Nel 2017, 285mila italiani hanno lasciato il paese definitivamente. Ecchissenefrega. Secondo Matteo Salvini, bisogna difendere gli italiani dai “clandestini” che minacciano le nostre tradizioni, come il cotechino e le lenticchie. Ma non facciamola troppo lunga. E’ un continuo rimpallo delle colpe; una giravolta senza fine alla ricerca del miglior capro espiatorio ai propri errori.

Leoluca Orlando, sindaco di Palermo, annuncia il boicottaggio del decreto Salvini perché “disumano e criminogeno”. Una vera e propria “violazione palese dei diritti umani, previsti dalla Costituzione, nei confronti di persone che sono legalmente presenti sul territorio nazionale”. Infatti, fra le novità del decreto sicurezza c’è quella che non basterà più il permesso di soggiorno per chiedere la residenza. Una genialata che per il Capitano italiano – sempre in tuta mimetica o uniforme – andrebbe notevolmente a ridurre l’illegalità, ridando serenità agli italiani che sono asserragliati in casa e che vedono l’uomo nero appropinquarsi all’orizzonte, con coltello in bocca e kebab in tasca.

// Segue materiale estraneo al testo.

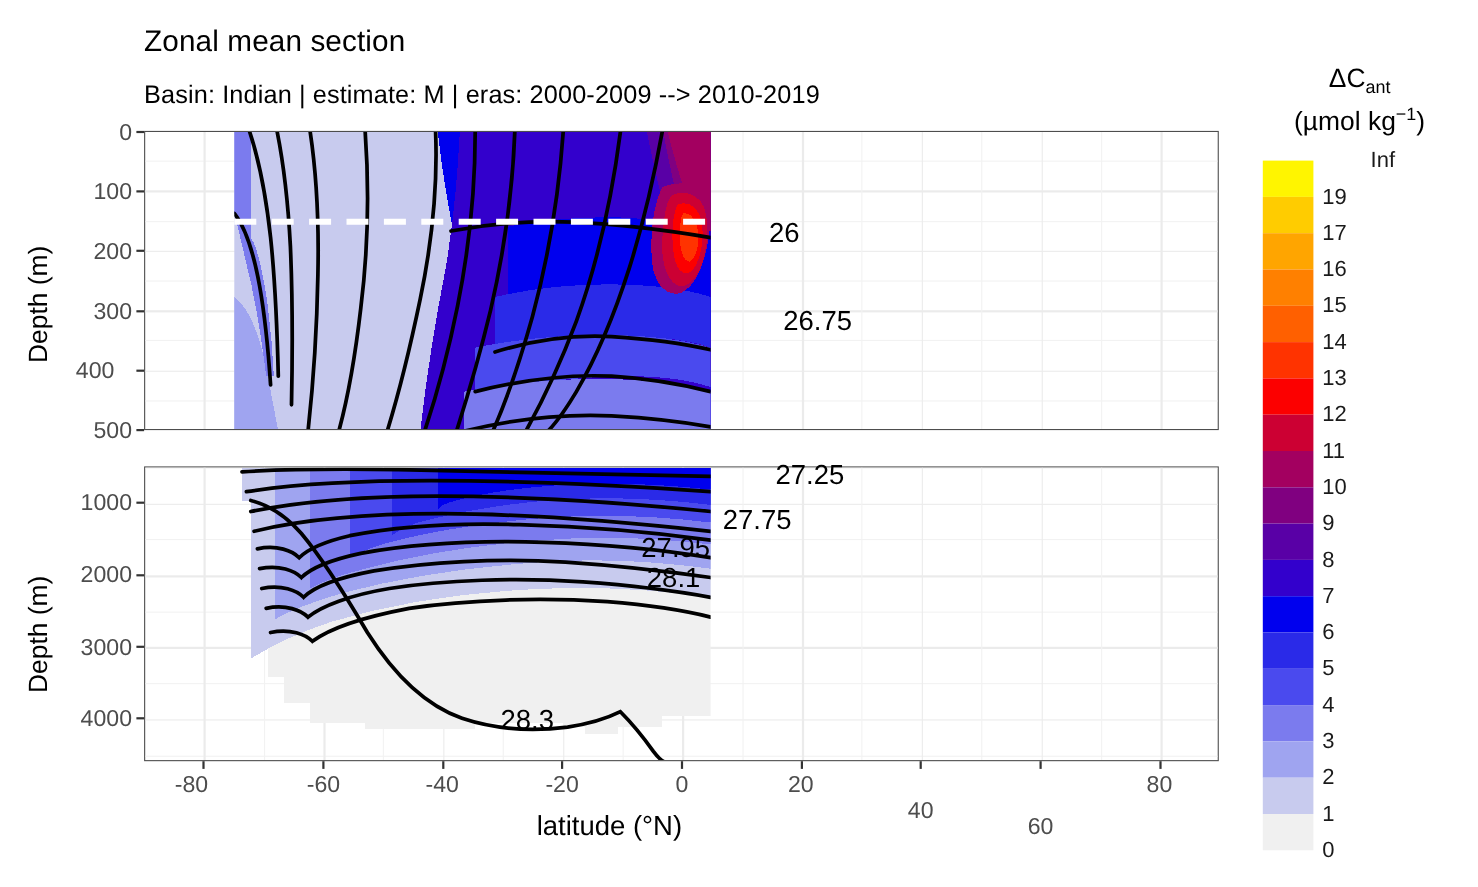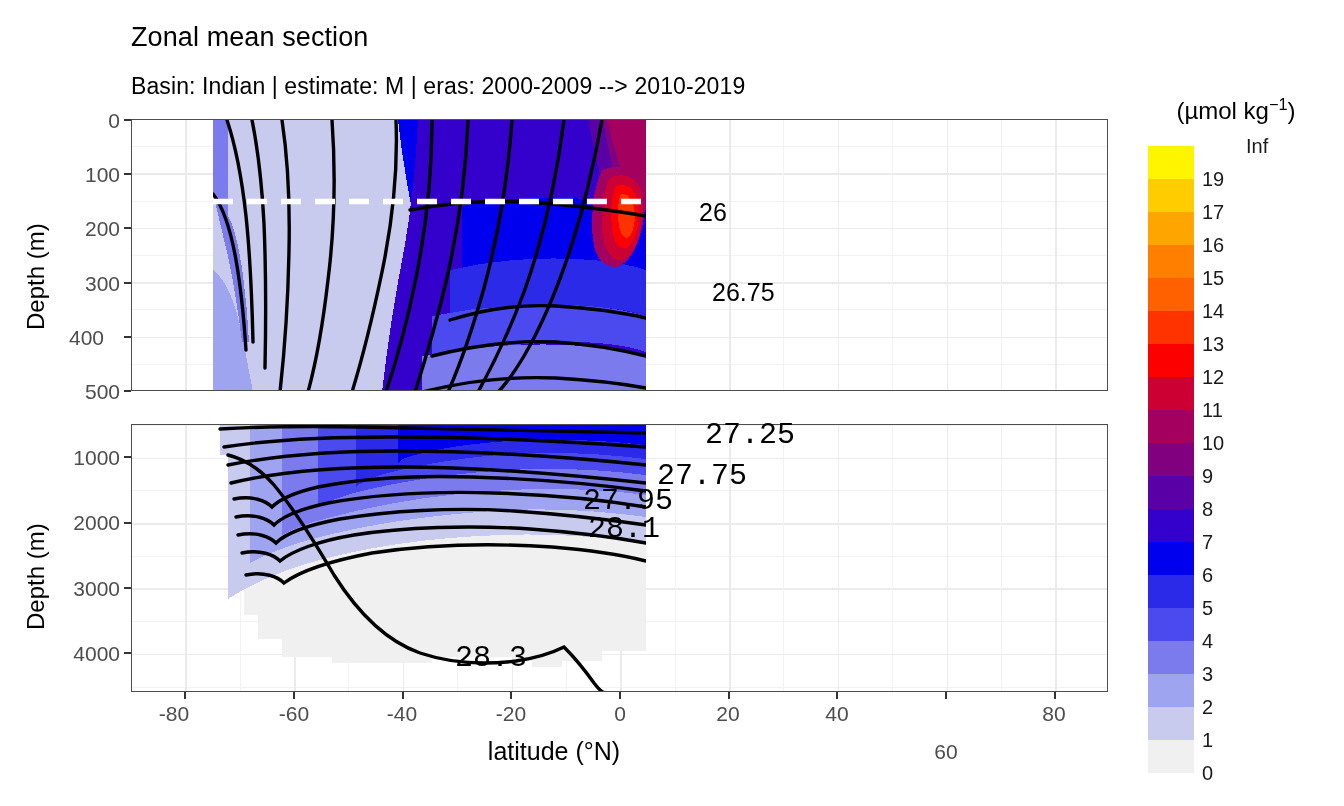"ΔCant" div { html: none -> <div>ΔC<sub>ant</sub></div> }
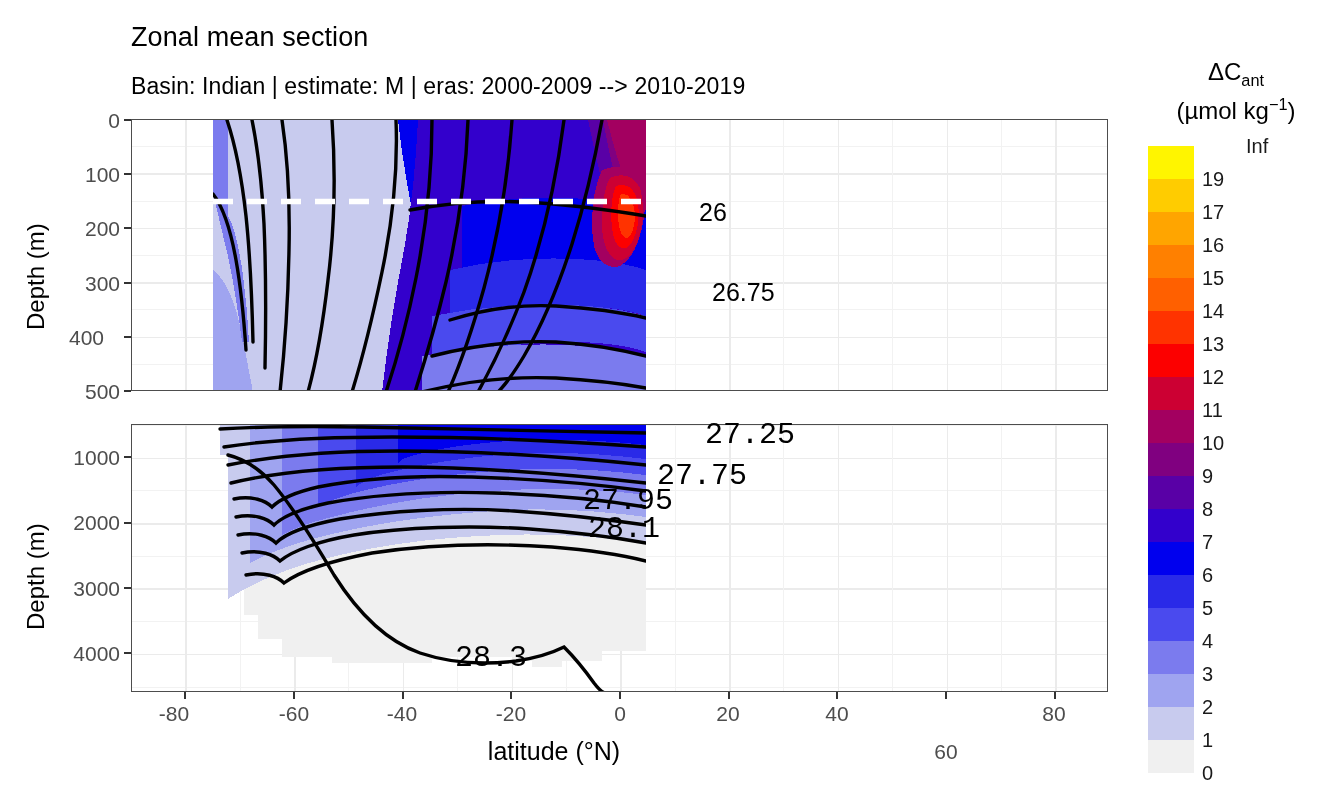"27.25" .clabel-lower { font-family: Liberation Mono, monospace -> none; font-size: 30px -> 25px }
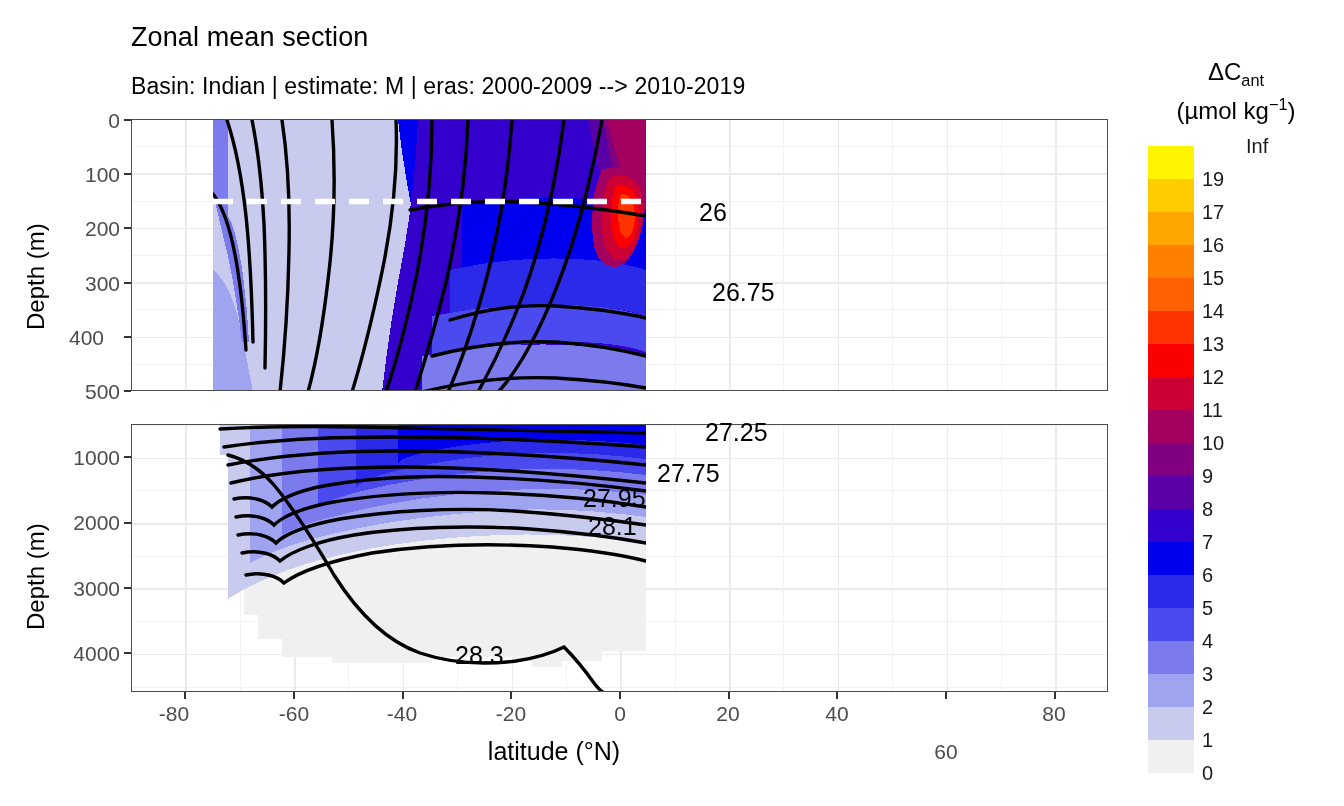"40" div.xtick { top: 702px -> 726px }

E poi “con tutti i problemi che ci sono a Palermo, il sindaco sinistro pensa a fare ‘disobbedienza‘ sugli immigrati” dice Salvini sui social, che della lotta alla mafia ha fatto la sua bandiera da anni. Lui, il capitano, che ai sindaci disobbedienti tuona ancora da Facebook: “Prima dobbiamo pensare ai milioni di Italiani poveri e disoccupati, difendendoli dai troppi reati commessi da immigrati clandestini, poi salveremo anche il resto del mondo”.

Anche se questo mondo, dice il rapporto Istat, parla sempre di più italiano. L’Ocse, infatti, segnala come l’Italia sia tornata ai primi posti nel mondo per emigrati, per la precisione all’ottavo, dopo il Messico e prima di Vietnam e Afghanistan. Una emorragia che ha creato una marea di nuovi espatriati, gli expat – come ci si chiama all’estero. Tutti fuggiti, ne converrà anche il premier Conte, quasi sicuramente a causa degli sbarchi. Mezzo milione di italiani vivono a Londra e dintorni a causa dei gommoni attraccati in Sicilia e dei clandestini che inondano le nostre città. E’ forse giunto il momento di chiamare Giovanni Muciaccia, con le sue forbici dalla punta arrotondata, alla guida del governo?